TASK DETAILS >> How many lines in the records below hold the string "border"? Please answer with the number and nothing more.

TASK INPUTS >>
==*==

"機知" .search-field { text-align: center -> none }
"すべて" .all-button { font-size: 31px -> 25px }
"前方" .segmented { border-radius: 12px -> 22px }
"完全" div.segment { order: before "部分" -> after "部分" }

==*==

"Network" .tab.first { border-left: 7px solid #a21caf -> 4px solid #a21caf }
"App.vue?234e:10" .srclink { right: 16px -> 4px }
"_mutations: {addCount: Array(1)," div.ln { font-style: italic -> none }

==*==

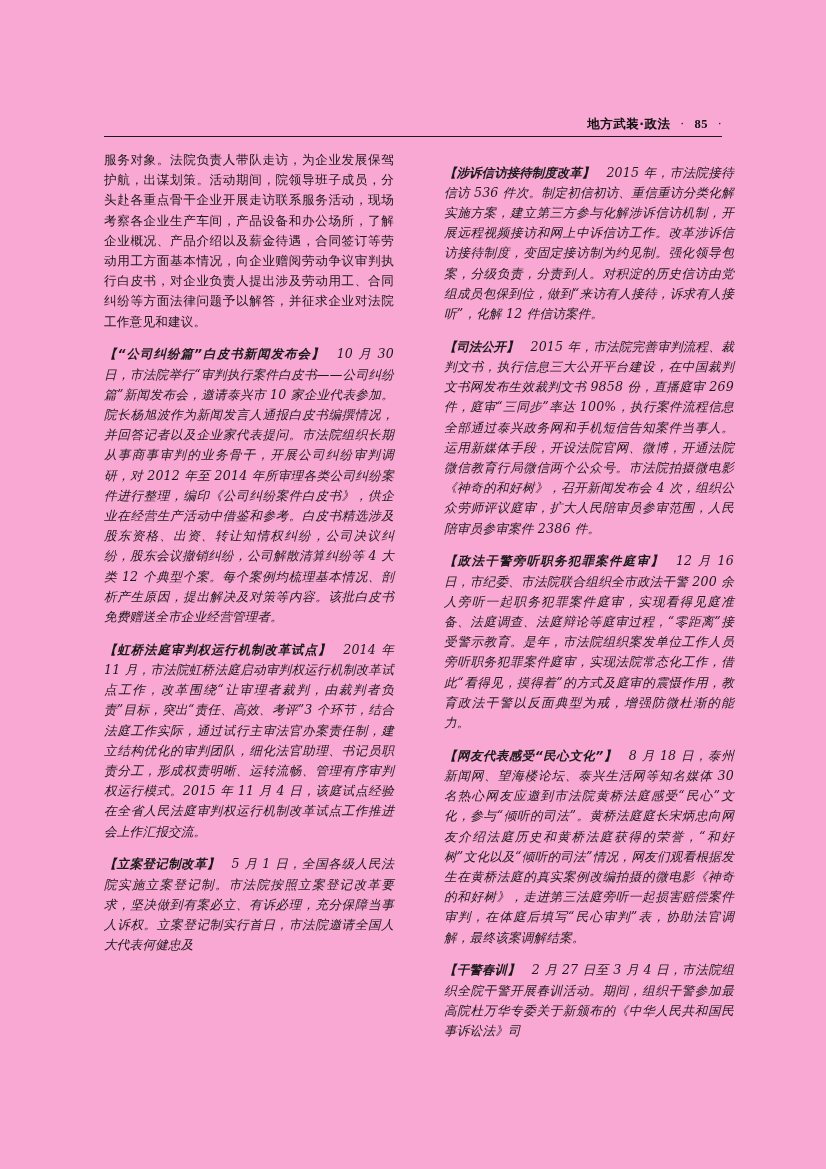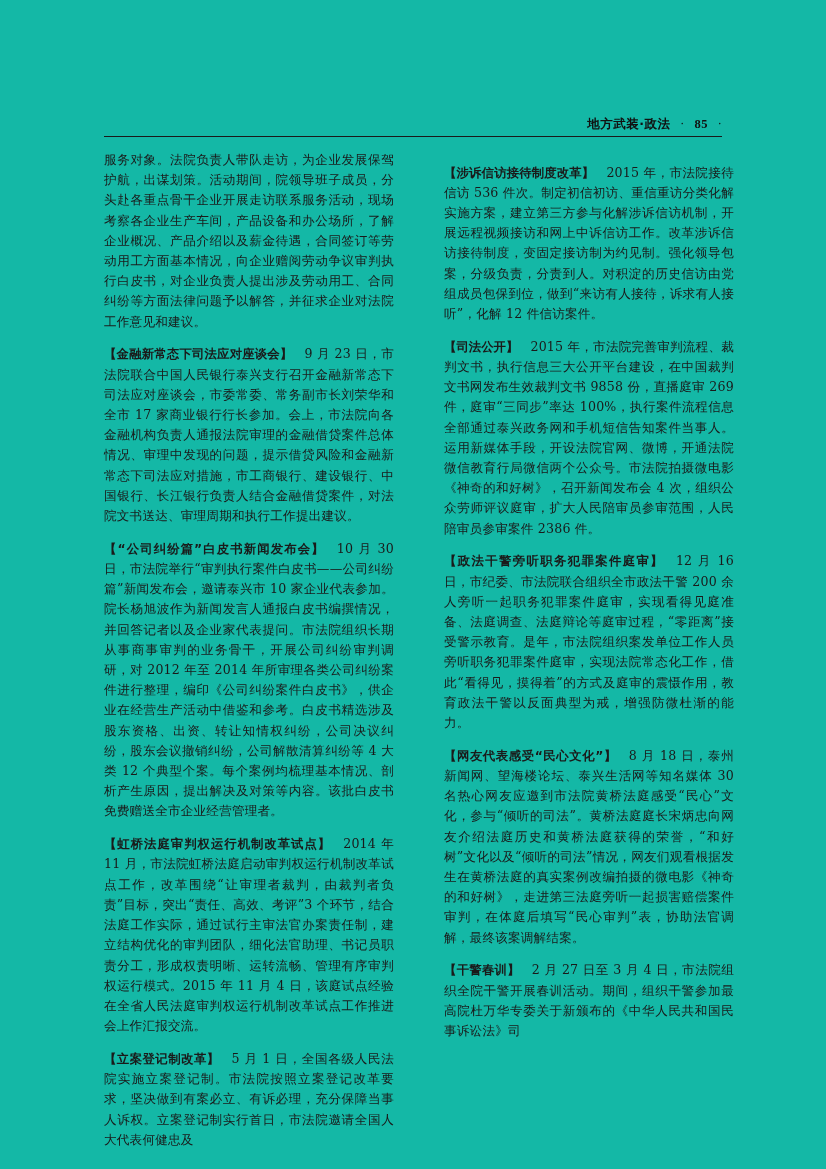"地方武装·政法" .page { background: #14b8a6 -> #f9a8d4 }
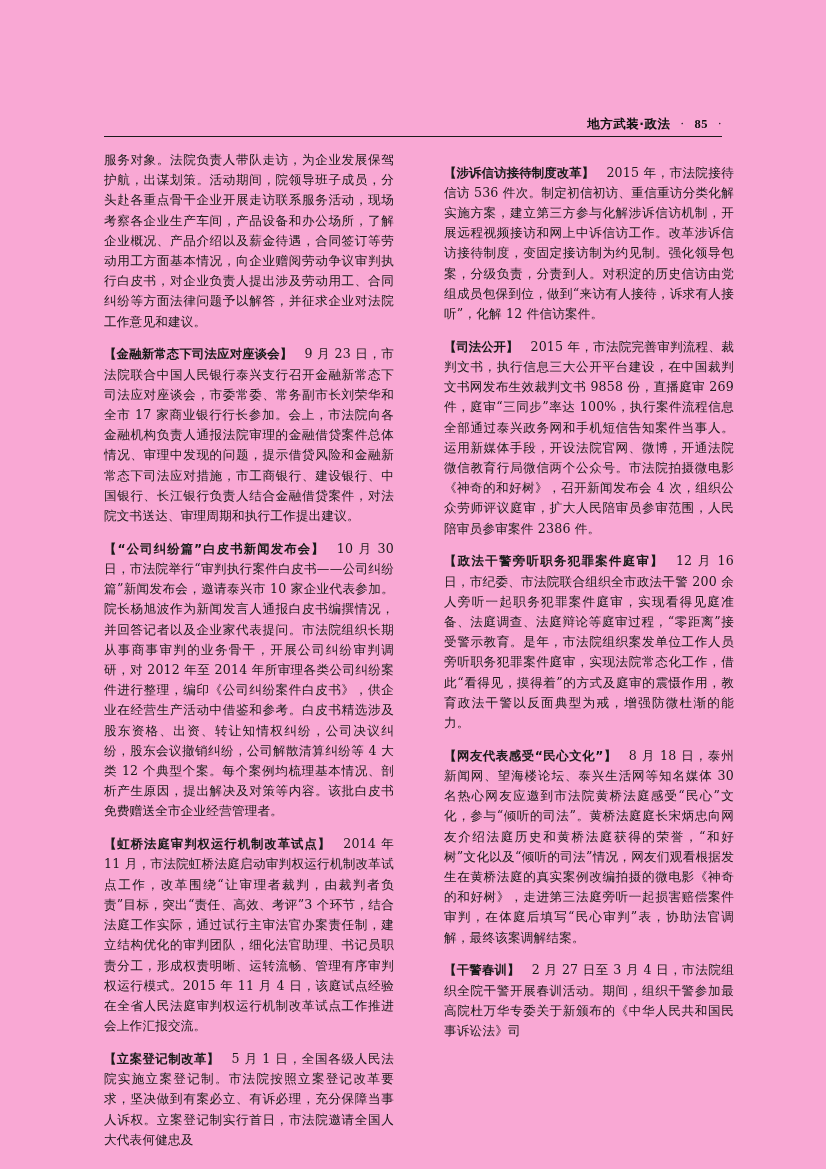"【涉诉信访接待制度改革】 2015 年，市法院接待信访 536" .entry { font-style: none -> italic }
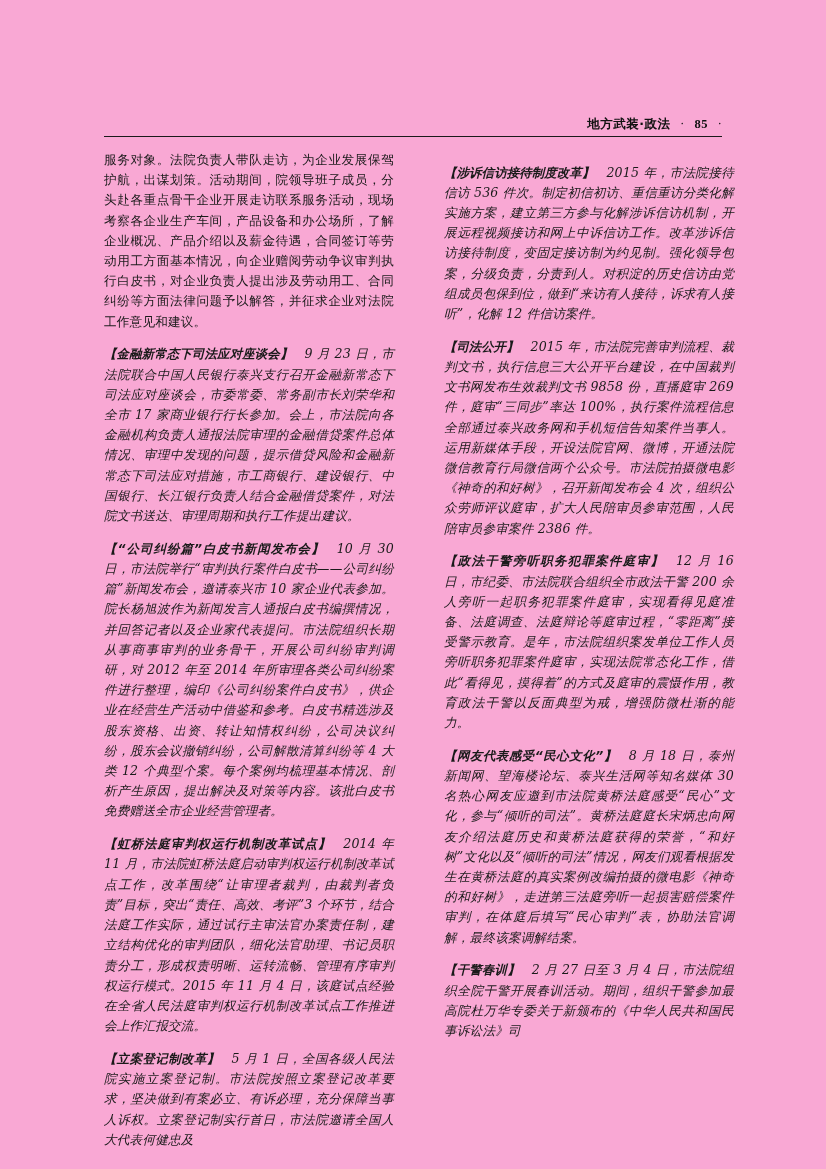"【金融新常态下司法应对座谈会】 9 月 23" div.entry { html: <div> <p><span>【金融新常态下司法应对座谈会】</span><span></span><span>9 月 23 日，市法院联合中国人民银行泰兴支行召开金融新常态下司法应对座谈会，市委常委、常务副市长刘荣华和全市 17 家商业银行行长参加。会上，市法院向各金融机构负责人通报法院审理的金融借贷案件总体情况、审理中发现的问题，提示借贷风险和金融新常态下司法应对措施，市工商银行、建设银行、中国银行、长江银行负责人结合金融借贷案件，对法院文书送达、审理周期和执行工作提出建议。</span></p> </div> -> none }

==*==

ANSWER FOR THE TASK >> 2